Hope would want to know the statistics, the odds. She would want me to run the scenarios, would talk about specialists and delve into family histories. Tamara just nods and says, “Are you scared?”
“Of cancer?”
“Of the procedure.”
I think about it for a minute. “Yes,” I say. “I guess I am.”
“Do you want me to come with you?”
I do. Not because I need her to but because her offer underscores our closeness and, since I’m such a geek, this casual recognition thrills me even though I know it in no way validates my other, secret feelings. For a moment I can fantasize about living in a world where it would make sense that Tamara accompany me to the doctor. She has always been highly discerning, stingy even, in the doling out of her affections, which makes it doubly sweet to make it over the walls and through the gates into the fortress of her concern. But, of course, she can’t come with me because of Hope. I love Hope and Hope loves me, and when I’m not in Riverdale, that arrangement suits me just fine. That’s my reality. So what the hell is it about Tamara that challenges it all every time I see her?
“It’s okay,” I tell her. “I don’t think it’s the sort of thing I really want an audience for.”
“I understand,” she says.
Here’s an interesting thing: by some tacit agreement, neither of us ever mentions Hope. No matter what the topic, we will phrase things in such a way so as to keep any trace of her out of our conversation. As far as Tamara knows, Hope may not even be aware of my weekly visits to her. And she’s fine with that. It’s as if we exist in our own little world, and we’re reluctant to allow anyone else with any claim on either one of us into the circle. So we never mention Hope.

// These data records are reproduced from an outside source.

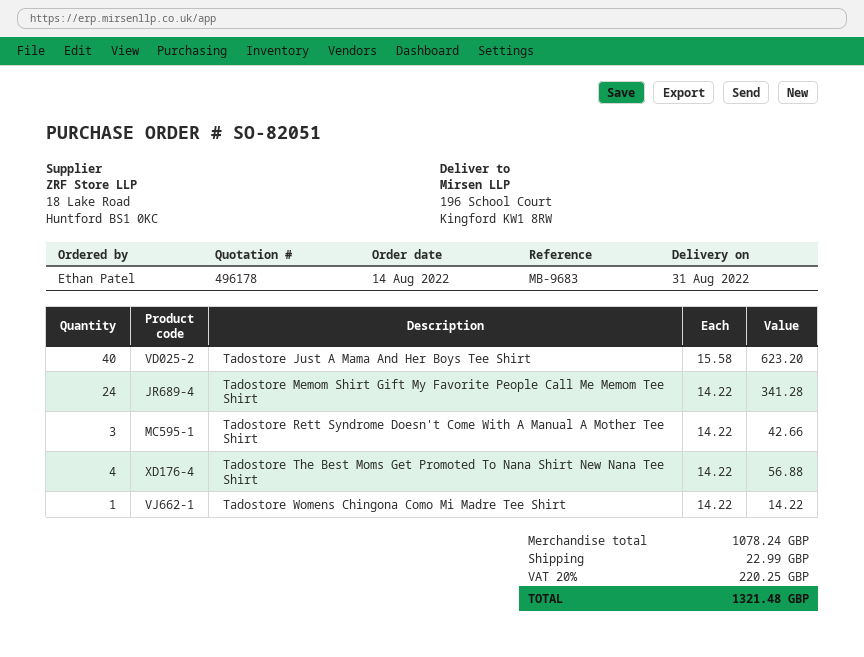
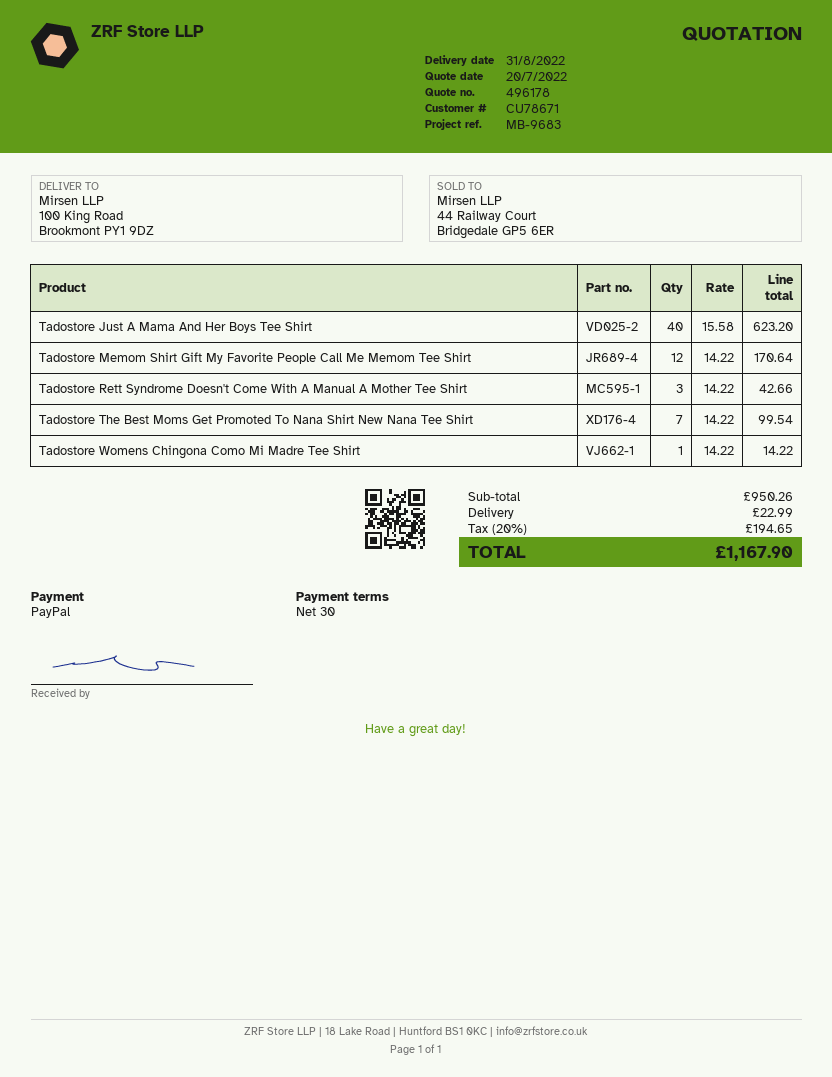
ship to: 196 School Court, Kingford KW1 8RW -> 100 King Road, Brookmont PY1 9DZ
Tadostore Memom Shirt Gift My Favorite People Call Me Memom Tee Shirt: 24 x 14.22 = 341.28 -> 12 x 14.22 = 170.64
Tadostore The Best Moms Get Promoted To Nana Shirt New Nana Tee Shirt: 4 x 14.22 = 56.88 -> 7 x 14.22 = 99.54
subtotal: 1078.24 -> 950.26
tax: 20% = 220.25 -> 20% = 194.65
total: 1321.48 -> 1167.90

Rael, who, being dead, is only slightly less of a threat, is most often referred to in the pronoun form. “Him” or “he.” I know why I do it: because I’m a sick bastard who, for the brief moments I’m with Tamara, is preserving a fantasy that is highly inappropriate, at best. But why is she doing it? What secret agenda is she protecting?

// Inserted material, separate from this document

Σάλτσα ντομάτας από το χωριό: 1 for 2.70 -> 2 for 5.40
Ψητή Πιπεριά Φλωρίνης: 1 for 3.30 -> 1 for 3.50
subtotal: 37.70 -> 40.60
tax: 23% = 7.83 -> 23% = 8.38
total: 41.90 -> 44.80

For some reason this line of reasoning, obtuse and flawed though it may be, sends an exhilarated shiver up my spine. We sit there watching Sophie sleep, and I take in Tamara’s scents, the slightly fruity bouquet of her shampoo and the scented moisturizer she uses. I imagine pulling back her wild dark hair and burying my face in the hollow of her neck, my lips on her skin, engulfing myself in her scents. Probably, it wouldn’t go over too well.